Clémentine Langlois, l’Insoumise d’Ottawa

Désignée candidate à la dernière minute, Clémentine Langlois a dû rentrer dans le bain de la législative assez rapidement. La veille à Montréal, la voici maintenant à New York entourée de plusieurs militants de la France Insoumise et de son suppléant Nicolas André répondant aux questions des curieux via Facebook Live dans la salle d’un salon de beauté de Times Square. Elle enchainera quelques minutes plus tard sur une rencontre publique.

Il est préférable de partir plus tôt en campagne pour pouvoir visiter un maximum de villes dans la circonscription. Mais la campagne de Jean-Luc Mélenchon a été très fortement soutenue par les 44 groupes d’appui ici. Je ne suis pas seule. Il y a des centaines d’Insoumis pour porter le message et convaincre les gens que nous rencontrons“, confie-t-elle.

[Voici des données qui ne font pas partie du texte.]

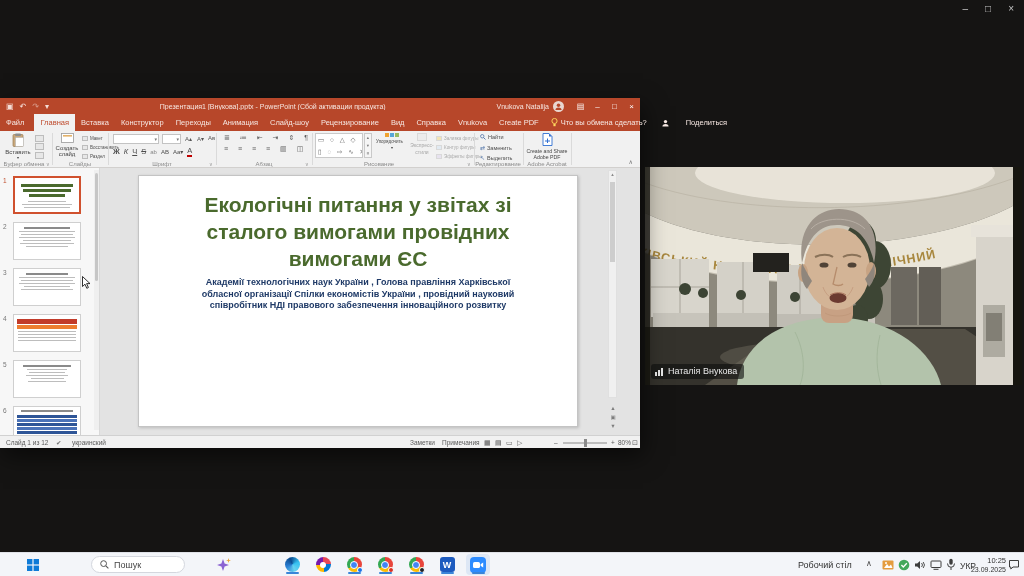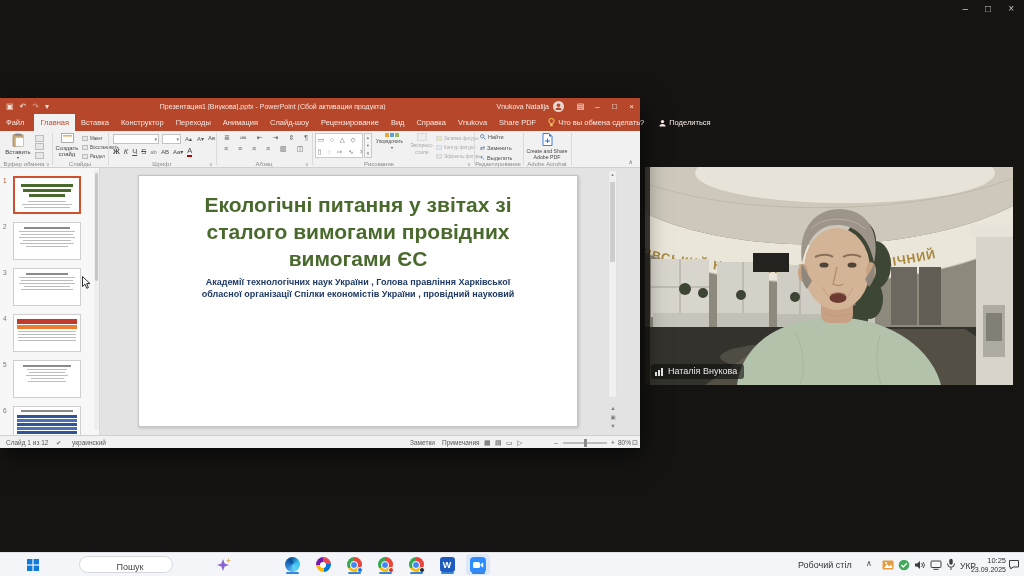--- a/index.html
+++ b/index.html
@@ -236,7 +236,7 @@
       <span class="tab">Вид</span>
       <span class="tab">Справка</span>
       <span class="tab">Vnukova</span>
-      <span class="tab">Share PDF</span>
+      <span class="tab">Create PDF</span>
       <span class="tellme">
         <svg width="7" height="9" viewBox="0 0 7 9">
           <circle cx="3.5" cy="3" r="2.6" fill="none" stroke="#ffd95e" stroke-width="0.9"></circle>

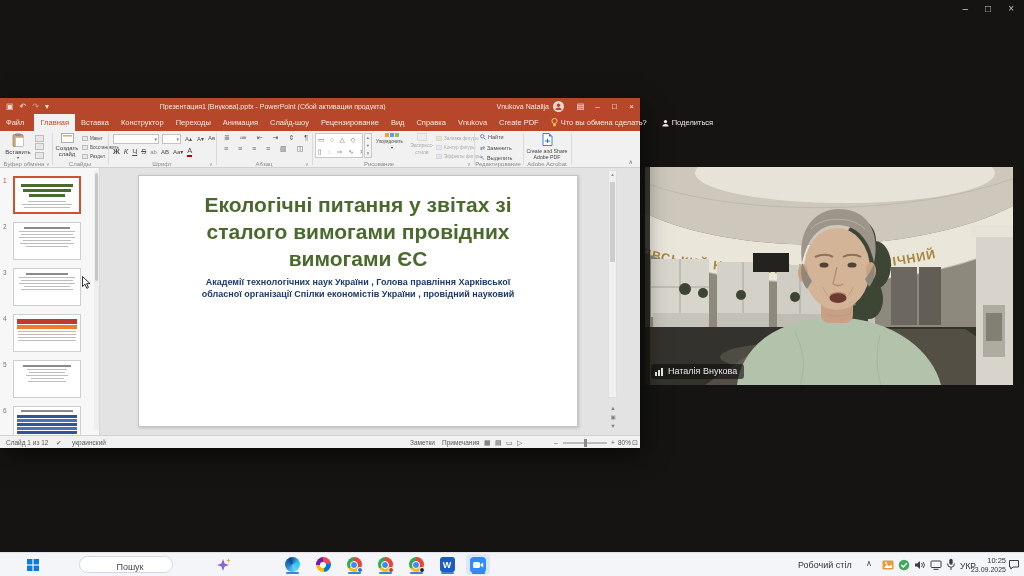--- a/index.html
+++ b/index.html
@@ -31,7 +31,7 @@
   .tab { padding:4px 6px 0 6px; white-space:nowrap; }
   .tab.sel { background:#f1f1f1; color:#bf4a2c; }
   .tellme { display:flex; align-items:center; gap:3px; padding:0 6px; white-space:nowrap; }
-  .share { margin-left:auto; display:flex; align-items:center; gap:3px; padding:0 9px; white-space:nowrap; }
+  .share { margin-left:auto; display:flex; align-items:center; gap:17px; padding:0 9px; white-space:nowrap; }
 
   .ribbon { position:relative; height:37px; background:#f1f1f1; border-bottom:1px solid #d2d0ce; overflow:hidden; }
   .gdiv { position:absolute; top:2px; bottom:2px; width:1px; background:#dadada; }

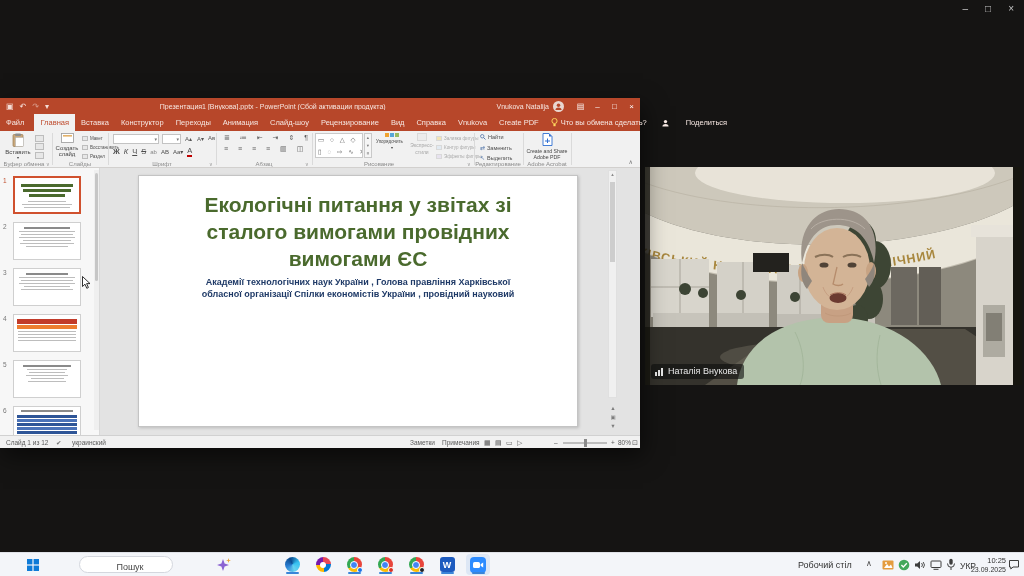--- a/index.html
+++ b/index.html
@@ -485,6 +485,7 @@
           <div class="s-bio">
             <div>Академії технологічних наук України , Голова правління  Харківської</div>
             <div>обласної організації Спілки економістів України , провідний науковий</div>
+            <div>співробітник НДІ правового  забезпечення інноваційного розвитку</div>
           </div>
         </div>
         <div class="vscroll">

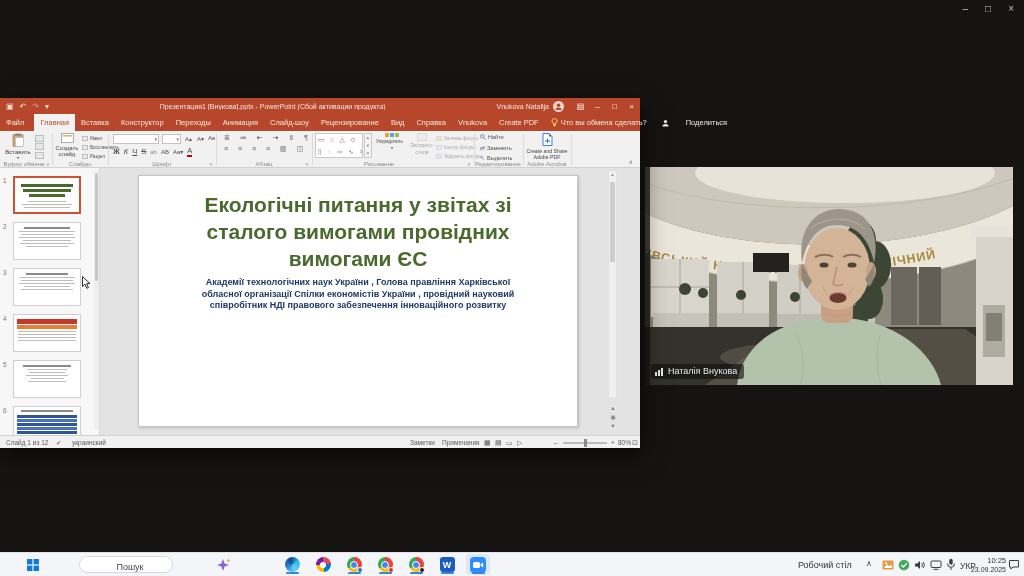--- a/index.html
+++ b/index.html
@@ -86,8 +86,8 @@
   
   .taskbar { position:absolute; left:0; bottom:0; width:1024px; height:24px; background:#f3f5f9; border-top:1px solid #e0e2e8; }
   .tb { position:absolute; }
-  .searchpill { left:79px; top:3px; width:94px; height:17px; background:#fff; border:1px solid #d4d7de; border-radius:9px;
-    display:flex; align-items:center; gap:5px; padding-left:8px; font-size:9px; color:#454545;flex-direction:column; }
+  .searchpill { left:91px; top:3px; width:94px; height:17px; background:#fff; border:1px solid #d4d7de; border-radius:9px;
+    display:flex; align-items:center; gap:5px; padding-left:8px; font-size:9px; color:#454545; }
   .app { position:absolute; top:1px; width:24px; height:21px; display:flex; align-items:center; justify-content:center; border-radius:4px; }
   .app.active { background:#dde7f5; }
   .ul { position:absolute; bottom:1px; width:13px; height:2px; border-radius:2px; background:#3a85d8; }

Cette diplômée en épidémiologie psychiatrique de 44 ans est à l’origine d’une association, Fongwama, qui développe des applications mobiles libres de droit, pour lutter contre le paludisme en Afrique. Elle est venue à Ottawa pour pratiquer son anglais et développer son activité. “J’ai fait des études sur comment les nouvelles technologies peuvent changer les rapports nord-sud et la société. J’étais très impliquée dans le logiciel libre“, raconte-t-elle.

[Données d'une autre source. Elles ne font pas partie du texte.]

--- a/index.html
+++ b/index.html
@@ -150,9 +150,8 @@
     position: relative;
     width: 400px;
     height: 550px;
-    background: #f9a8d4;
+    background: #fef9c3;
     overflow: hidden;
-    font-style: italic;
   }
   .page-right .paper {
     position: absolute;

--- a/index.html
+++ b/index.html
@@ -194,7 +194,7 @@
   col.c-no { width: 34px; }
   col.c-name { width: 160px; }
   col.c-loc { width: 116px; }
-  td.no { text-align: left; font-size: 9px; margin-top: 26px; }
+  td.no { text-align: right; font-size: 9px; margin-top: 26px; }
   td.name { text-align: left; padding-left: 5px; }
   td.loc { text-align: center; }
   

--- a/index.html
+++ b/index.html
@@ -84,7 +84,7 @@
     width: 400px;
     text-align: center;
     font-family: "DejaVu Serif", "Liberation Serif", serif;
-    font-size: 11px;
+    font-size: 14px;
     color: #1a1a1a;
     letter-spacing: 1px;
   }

Jamais encartée, elle a “toujours soutenu les mouvements de gauche républicaine“. Ce sont les positions de Jean-Luc Mélenchon sur le climat qui l’ont poussée à rejoindre la France Insoumise. “Cet engagement correspond à une urgence, dit-elle. Quand j’étais plus jeune, je me suis souvent demandée comment j’aurais réagi pendant la Seconde guerre mondiale. Aujourd’hui, nous sommes arrivés dans des situations d’urgences qui sont extraordinairement douloureuses en Afrique et je ne peux pas rester les bras croisés. Les injustices et les dangers pour nos enfants et notre humanité sont trop grands“.

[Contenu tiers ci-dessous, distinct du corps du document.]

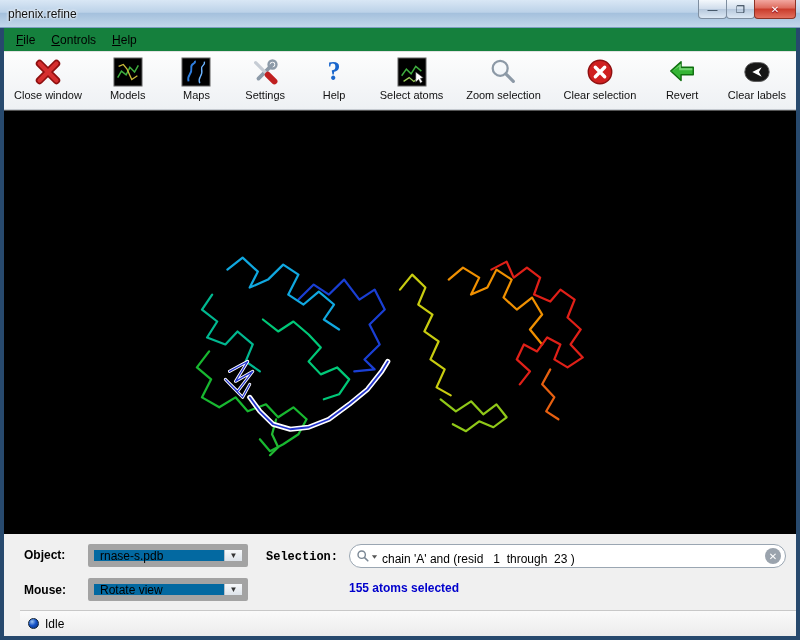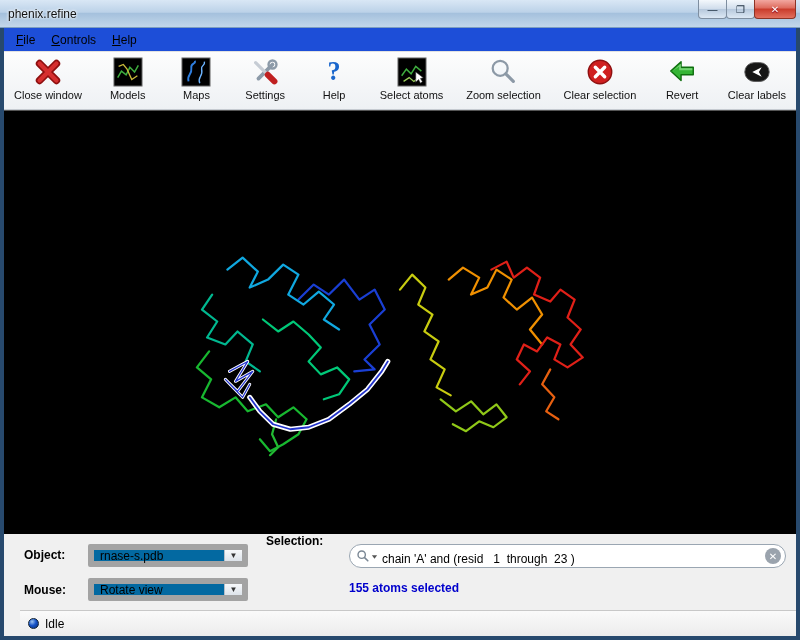--- a/index.html
+++ b/index.html
@@ -33,7 +33,7 @@
   }
 
   
-  .menubar { height:24px; background:#1d4ed8; display:flex; align-items:center; padding-left:4px; border-bottom:1px solid #e2e2e2; }
+  .menubar { height:24px; background:#15803d; display:flex; align-items:center; padding-left:4px; border-bottom:1px solid #e2e2e2; }
   .menu-item { font-size:12px; color:#000; padding:3px 8px; cursor:default; }
   .menu-item::first-letter { text-decoration:underline; }
 

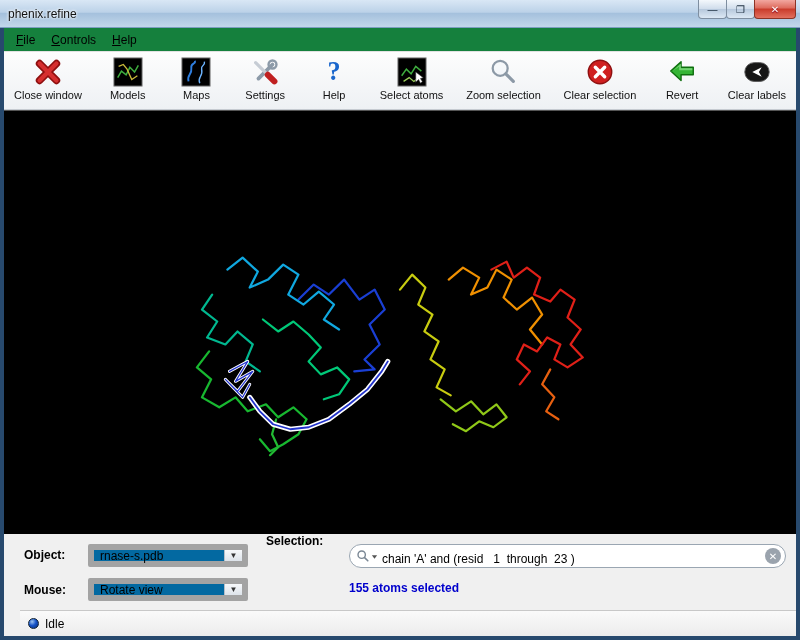--- a/index.html
+++ b/index.html
@@ -256,7 +256,7 @@
         <span class="combo-arrow">▼</span>
       </div>
 
-      <span class="lbl" style="left:262px; top:0;">Selection:</span>
+      <span class="lbl" style="left:262px; top:16px;font-family:Liberation Mono, monospace;">Selection:</span>
       <div class="searchbox">
         <span class="search-glyph">
           <svg viewBox="0 0 16 16" width="14" height="14">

Jusqu’au premier tour, elle entend mettre en avant le programme de Mélenchon, “L’avenir en commun”, “un programme intelligent, intelligible qui met systématiquement l’humain au coeur de la problématique“. Pour les Français d’Amérique du Nord, elle défendra “l’accès à une éducation française de qualité“, la reconnaissance des diplômes pour ceux qui souhaitent rentrer en France, mais aussi des “politiques de prévention pour prévenir au maximum les difficultés que les Français de l’étranger pourraient rencontrer”. 

Plus controversé, elle est favorable à la création d’un impôt basé sur la nationalité, destiné à lutter contre l’évasion fiscale. “Nous proposons quatorze tranches d’imposition dans le programme, ce qui va réduire fortement le niveau d’imposition”, assure-t-elle. Et d’ajouter que cette “taxation différentiée” modelée sur le système américain ouvrira “de nouveaux droits et engagements pour les Français de l’étranger“.